Problem statement:
Would you filter these records and copy every line that has the word "Group"?

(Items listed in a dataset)
+===+
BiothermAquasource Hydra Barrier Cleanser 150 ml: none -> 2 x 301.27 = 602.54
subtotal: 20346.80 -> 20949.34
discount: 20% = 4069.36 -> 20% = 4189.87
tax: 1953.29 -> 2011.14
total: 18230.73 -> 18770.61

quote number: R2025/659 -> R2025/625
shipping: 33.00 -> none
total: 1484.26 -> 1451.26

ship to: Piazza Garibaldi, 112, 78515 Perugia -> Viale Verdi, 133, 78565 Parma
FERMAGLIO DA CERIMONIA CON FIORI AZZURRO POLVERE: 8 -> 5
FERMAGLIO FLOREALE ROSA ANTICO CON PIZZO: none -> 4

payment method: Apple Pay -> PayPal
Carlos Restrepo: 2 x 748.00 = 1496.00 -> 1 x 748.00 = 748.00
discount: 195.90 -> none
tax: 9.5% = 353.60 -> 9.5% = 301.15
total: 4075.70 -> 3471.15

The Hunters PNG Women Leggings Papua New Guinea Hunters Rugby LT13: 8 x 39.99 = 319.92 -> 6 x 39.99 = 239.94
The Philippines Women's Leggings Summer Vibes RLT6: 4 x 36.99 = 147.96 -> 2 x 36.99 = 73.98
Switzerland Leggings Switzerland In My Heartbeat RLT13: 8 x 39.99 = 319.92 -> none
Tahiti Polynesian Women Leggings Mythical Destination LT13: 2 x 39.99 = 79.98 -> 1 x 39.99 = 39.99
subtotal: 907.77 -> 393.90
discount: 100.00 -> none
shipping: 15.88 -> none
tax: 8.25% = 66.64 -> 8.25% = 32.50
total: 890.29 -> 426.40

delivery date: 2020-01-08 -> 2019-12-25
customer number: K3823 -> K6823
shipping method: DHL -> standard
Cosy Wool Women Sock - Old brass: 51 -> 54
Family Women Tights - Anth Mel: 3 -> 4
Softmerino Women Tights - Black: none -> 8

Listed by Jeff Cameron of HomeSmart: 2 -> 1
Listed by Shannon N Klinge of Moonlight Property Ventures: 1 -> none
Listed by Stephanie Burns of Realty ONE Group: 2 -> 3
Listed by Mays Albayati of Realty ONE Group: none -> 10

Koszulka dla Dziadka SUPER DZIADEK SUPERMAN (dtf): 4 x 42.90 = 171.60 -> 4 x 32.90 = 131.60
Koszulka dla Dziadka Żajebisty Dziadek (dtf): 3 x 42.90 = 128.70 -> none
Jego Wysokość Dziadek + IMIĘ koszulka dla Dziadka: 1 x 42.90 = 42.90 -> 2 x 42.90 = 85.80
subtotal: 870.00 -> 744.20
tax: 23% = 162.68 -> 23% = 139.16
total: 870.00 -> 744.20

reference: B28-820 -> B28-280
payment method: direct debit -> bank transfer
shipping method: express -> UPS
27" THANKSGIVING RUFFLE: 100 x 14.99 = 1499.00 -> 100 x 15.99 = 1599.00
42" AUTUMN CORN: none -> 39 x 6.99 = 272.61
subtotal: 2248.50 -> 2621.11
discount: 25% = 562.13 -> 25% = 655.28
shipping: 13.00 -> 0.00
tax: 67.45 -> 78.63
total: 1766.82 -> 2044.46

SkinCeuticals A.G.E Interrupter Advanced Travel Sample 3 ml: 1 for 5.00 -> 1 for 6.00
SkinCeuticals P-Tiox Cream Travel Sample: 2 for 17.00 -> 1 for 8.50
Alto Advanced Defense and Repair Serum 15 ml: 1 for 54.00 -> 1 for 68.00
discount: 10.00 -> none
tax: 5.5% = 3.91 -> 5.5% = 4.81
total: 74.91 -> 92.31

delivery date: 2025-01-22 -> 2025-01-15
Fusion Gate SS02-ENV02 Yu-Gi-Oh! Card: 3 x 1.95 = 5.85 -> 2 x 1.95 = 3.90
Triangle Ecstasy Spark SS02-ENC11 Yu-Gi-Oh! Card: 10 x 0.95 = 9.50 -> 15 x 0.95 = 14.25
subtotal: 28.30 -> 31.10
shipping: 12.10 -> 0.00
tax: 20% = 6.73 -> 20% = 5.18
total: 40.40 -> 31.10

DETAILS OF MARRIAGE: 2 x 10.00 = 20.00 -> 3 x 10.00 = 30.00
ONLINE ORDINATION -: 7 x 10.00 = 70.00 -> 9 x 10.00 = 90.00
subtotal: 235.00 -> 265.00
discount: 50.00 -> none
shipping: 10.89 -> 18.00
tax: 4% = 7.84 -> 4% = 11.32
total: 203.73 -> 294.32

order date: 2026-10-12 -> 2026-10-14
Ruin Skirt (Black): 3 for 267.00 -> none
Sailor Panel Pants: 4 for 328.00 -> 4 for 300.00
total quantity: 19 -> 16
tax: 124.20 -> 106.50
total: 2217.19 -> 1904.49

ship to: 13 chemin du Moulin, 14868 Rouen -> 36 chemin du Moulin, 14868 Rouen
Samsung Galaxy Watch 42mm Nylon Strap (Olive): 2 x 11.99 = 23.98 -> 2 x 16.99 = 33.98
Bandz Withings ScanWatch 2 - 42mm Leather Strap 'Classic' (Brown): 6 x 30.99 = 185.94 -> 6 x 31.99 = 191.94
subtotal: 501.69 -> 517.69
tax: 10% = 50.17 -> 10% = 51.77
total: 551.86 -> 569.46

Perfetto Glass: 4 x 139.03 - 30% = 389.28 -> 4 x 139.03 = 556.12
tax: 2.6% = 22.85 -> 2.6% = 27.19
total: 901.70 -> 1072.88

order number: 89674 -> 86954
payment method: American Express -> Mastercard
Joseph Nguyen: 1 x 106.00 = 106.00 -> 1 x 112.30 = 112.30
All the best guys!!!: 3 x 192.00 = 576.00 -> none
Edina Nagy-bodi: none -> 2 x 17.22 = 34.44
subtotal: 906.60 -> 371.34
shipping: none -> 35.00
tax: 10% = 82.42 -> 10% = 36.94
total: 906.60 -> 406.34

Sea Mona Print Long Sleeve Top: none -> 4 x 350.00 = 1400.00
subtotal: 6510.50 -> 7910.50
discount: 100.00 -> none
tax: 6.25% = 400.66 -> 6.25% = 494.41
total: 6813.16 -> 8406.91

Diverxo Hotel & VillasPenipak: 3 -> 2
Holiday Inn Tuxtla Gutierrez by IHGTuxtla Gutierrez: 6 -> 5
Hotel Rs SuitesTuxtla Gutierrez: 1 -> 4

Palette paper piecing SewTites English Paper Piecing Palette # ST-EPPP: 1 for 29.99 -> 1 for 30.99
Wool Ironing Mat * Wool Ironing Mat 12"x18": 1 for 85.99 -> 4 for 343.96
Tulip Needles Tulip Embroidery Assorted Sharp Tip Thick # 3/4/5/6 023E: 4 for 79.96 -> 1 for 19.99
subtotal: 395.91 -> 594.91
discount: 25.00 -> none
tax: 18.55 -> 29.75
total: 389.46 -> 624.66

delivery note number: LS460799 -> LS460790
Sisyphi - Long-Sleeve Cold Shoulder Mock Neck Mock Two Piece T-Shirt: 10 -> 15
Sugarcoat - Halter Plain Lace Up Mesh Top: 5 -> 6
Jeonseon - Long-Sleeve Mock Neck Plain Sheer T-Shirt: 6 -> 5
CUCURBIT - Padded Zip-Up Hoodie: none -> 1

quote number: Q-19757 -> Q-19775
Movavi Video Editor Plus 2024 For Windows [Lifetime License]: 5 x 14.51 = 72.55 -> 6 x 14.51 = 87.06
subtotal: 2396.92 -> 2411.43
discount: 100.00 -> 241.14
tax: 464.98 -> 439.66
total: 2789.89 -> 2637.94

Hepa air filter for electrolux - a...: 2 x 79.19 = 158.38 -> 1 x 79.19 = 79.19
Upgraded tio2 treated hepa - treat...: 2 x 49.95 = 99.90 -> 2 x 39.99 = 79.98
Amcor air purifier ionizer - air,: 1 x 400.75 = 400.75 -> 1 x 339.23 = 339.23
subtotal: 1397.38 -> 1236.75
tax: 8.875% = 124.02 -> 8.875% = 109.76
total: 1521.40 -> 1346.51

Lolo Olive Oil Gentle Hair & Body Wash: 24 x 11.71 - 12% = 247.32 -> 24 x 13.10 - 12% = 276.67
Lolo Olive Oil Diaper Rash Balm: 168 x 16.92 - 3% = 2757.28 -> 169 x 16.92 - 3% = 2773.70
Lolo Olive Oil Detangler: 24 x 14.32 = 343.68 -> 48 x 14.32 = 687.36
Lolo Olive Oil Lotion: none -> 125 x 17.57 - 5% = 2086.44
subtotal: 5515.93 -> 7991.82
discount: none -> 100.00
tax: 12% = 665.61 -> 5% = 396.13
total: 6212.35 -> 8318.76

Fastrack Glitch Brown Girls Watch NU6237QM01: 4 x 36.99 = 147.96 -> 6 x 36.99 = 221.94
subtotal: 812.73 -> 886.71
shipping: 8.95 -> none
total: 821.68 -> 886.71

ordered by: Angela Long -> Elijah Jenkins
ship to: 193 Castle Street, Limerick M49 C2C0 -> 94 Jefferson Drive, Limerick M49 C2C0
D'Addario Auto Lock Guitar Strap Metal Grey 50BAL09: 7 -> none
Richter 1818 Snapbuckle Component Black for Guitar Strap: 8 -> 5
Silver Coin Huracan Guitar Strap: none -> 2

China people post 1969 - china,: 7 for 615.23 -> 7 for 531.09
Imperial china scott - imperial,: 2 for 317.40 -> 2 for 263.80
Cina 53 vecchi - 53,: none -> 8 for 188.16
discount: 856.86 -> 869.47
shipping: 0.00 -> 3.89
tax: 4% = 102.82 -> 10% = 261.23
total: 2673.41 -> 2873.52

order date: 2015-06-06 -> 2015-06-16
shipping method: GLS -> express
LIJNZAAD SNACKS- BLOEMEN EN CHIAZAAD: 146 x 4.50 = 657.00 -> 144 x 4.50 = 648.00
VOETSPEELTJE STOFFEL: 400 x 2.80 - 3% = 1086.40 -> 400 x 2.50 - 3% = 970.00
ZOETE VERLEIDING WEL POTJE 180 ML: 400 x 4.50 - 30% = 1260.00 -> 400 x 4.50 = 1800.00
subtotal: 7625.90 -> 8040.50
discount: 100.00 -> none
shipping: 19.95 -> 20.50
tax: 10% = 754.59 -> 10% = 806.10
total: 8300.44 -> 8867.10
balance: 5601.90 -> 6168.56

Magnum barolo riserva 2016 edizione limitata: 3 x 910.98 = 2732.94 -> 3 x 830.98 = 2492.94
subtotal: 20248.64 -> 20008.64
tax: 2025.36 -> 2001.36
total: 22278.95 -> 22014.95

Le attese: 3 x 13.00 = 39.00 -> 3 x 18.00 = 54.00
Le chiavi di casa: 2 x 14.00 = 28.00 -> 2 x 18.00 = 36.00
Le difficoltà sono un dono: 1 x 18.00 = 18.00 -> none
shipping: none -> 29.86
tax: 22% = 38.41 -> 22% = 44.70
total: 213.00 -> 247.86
+===+
Response to the exercise:
Listed by Stephanie Burns of Realty ONE Group: 2 -> 3
Listed by Mays Albayati of Realty ONE Group: none -> 10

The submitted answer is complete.